Lead
French president Emmanuel Macron on Saturday rejected US threats of tariffs tied to President Donald Trump’s comments about buying Greenland, saying no intimidation will alter European decisions. Trump announced a 10% tariff on eight European countries effective 1 February and a further 25% from 1 June; the move followed sharp opposition from several EU capitals to US plans concerning Greenland. EU leaders meeting in Paraguay — where they were due to sign a Mercosur trade pact — called the tariff threats damaging to transatlantic ties and announced coordinated diplomatic responses. European institutions and MEPs signalled they could pause ratification of a US trade agreement in response.
Key takeaways
- Trump announced 10% tariffs on Denmark, Norway, Sweden, France, Germany, the UK, the Netherlands and Finland from 1 February, rising to 25% from 1 June.
- Those eight countries are the ones most vocal in opposing US overtures on Greenland; the announcement followed EU leaders travelling to Paraguay for a Mercosur trade signing.
- Macron called the tariff threat “unacceptable” and insisted intimidation would not change France’s stance; he tied the response to broader defence and international-law principles.
- EU leaders including António Costa and Ursula von der Leyen warned tariffs would undermine transatlantic relations and risk a downward spiral.
- MEPs and major parliamentary groups, including the EPP and Socialists & Democrats, indicated they may pause the ratification of a pending EU-US trade deal.
- Denmark said it was pursuing constructive talks with US interlocutors while coordinating with NATO partners on Arctic security.

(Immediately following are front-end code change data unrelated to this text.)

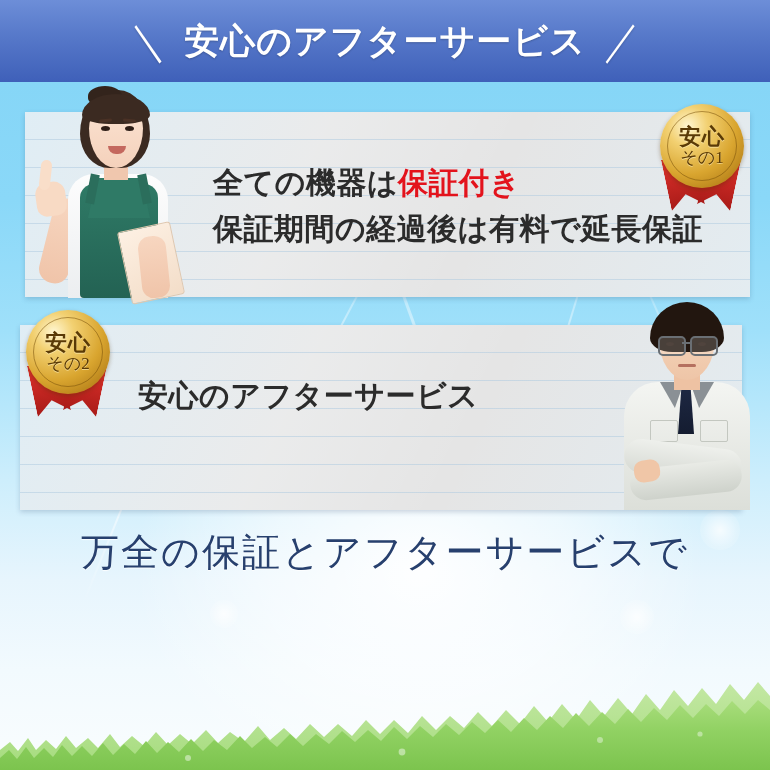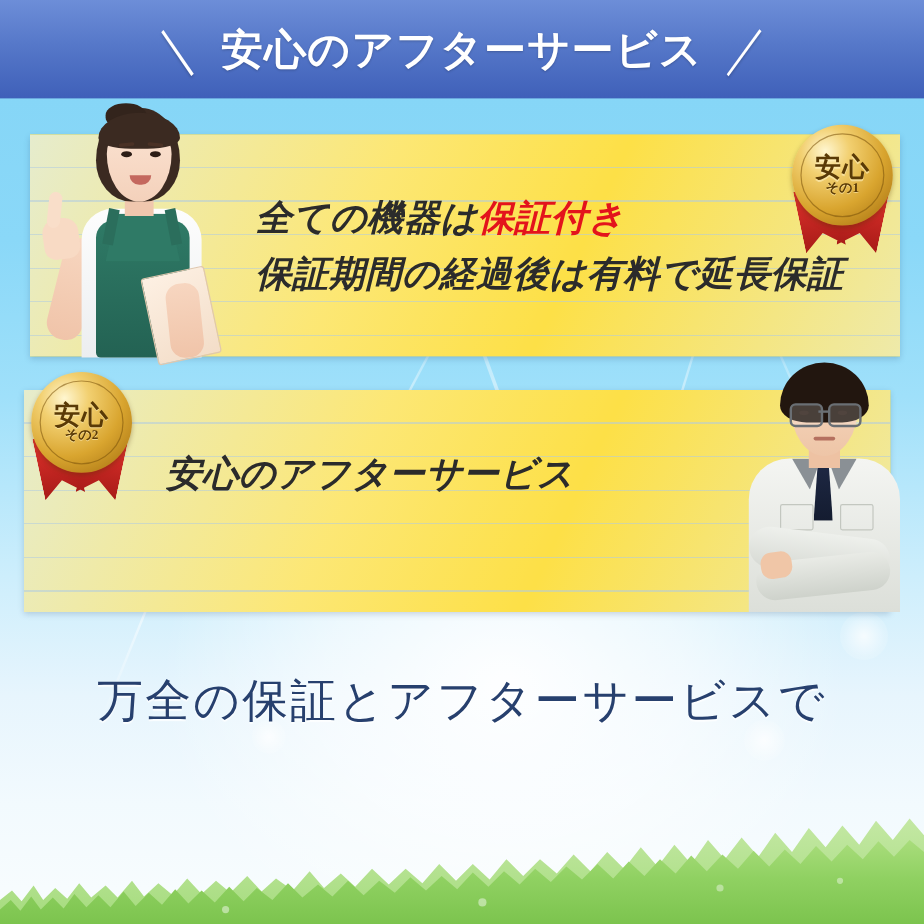--- a/index.html
+++ b/index.html
@@ -90,24 +90,23 @@
     font-size: 36px;
     font-weight: 300;
     line-height: 1;
     transform: scaleY(1.25);
     text-shadow: 0 1px 2px rgba(0,0,0,0.2);
   }
 
   
   .card {
     position: absolute;
-    background: #fde047;
+    background: #e5e5e5;
     box-shadow: 0 2px 5px rgba(40,70,110,0.22);
     overflow: hidden;
-    font-style: italic;
   }
   .card .rules {
     position: absolute;
     left: 0; top: 0; right: 0; bottom: 0;
     background-image: repeating-linear-gradient(
         180deg,
         rgba(183,206,226,0.0) 0px,
         rgba(183,206,226,0.0) 27px,
         rgba(176,203,224,0.55) 27px,
         rgba(176,203,224,0.55) 28px);
@@ -301,30 +300,30 @@
     align-items: center; justify-content: center;
     gap: 1px;
   }
   .medal-top {
     color: #5a3a06; font-size: 22px; font-weight: bold;
     font-family: "Liberation Serif", "DejaVu Serif", serif;
     letter-spacing: 1px; line-height: 1;
     text-shadow: 0 1px 0 rgba(255,240,190,0.6);
   }
   .medal-bottom {
-    color: #5a3a06; font-size: 11px; font-weight: bold;
+    color: #5a3a06; font-size: 17px; font-weight: normal;
     font-family: "Liberation Serif", "DejaVu Serif", serif;
     line-height: 1;
     text-shadow: 0 1px 0 rgba(255,240,190,0.6);
   }
 
   
   .closing {
     position: absolute;
-    left: 0; top: 559px; width: 770px;
+    left: 0; top: 526px; width: 770px;
     z-index: 5;
     text-align: center;
     font-family: "Liberation Serif", "DejaVu Serif", serif;
     color: #27406e;
     font-size: 38px;
     line-height: 1.42;
     letter-spacing: 2px;
     text-shadow: 0 1px 1px rgba(255,255,255,0.85);
   }
   .closing div { white-space: nowrap; }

- Analysts described the tariff announcement as a negotiating tactic that matches the countries that have deployed troops or personnel to Greenland.
Background
The flashpoint began after public reporting that the US president expressed interest in purchasing Greenland, prompting political backlash in Copenhagen and across Europe. Greenland is part of the Kingdom of Denmark and has strategic significance in the Arctic; several European states have heightened security and scientific activity in the region in recent years. Tensions over Arctic access and bases intersect with broader postures on NATO burden-sharing and rival great-power activity in the high north.
Diplomatically, the row landed while EU leaders were in Paraguay to sign the EU-Mercosur trade agreement, amplifying the surprise and disrupting plans for a smooth summit. The US and EU had an earlier tariff understanding reached last August, but that arrangement was not fully ratified by the European Parliament. Domestic politics on both sides of the Atlantic — from Capitol Hill to EU party groups — shape how trade and security measures translate into policy moves.
Main event
On Saturday, the US president posted a message on his social platform announcing that tariffs of 10% would apply to eight European countries from 1 February, and that rate would rise to 25% from 1 June unless a deal was struck for the “complete and total purchase of Greenland.” The announcement explicitly targeted the countries seen as opposing US approaches to Greenland. The wording and timetable immediately alarmed EU officials and diplomats.
French president Emmanuel Macron responded promptly, calling the threats unacceptable and saying they had no place when Europe and its partners are working to defend Greenland and uphold international law. Sweden’s prime minister Ulf Kristersson said the EU would not be blackmailed, while Norway’s Jonas Gahr Støre said threats are inappropriate among allies. The coordinated European response emphasized unity and respect for sovereignty.
EU institutions moved quickly: EU ambassadors were expected to convene an emergency session and senior EU figures publicly warned that tariffs would damage transatlantic relations. In Brussels and Strasbourg, MEPs and party leaders discussed pausing the ratification process for the pending EU-US trade agreement as leverage and as a matter of principle given the threats.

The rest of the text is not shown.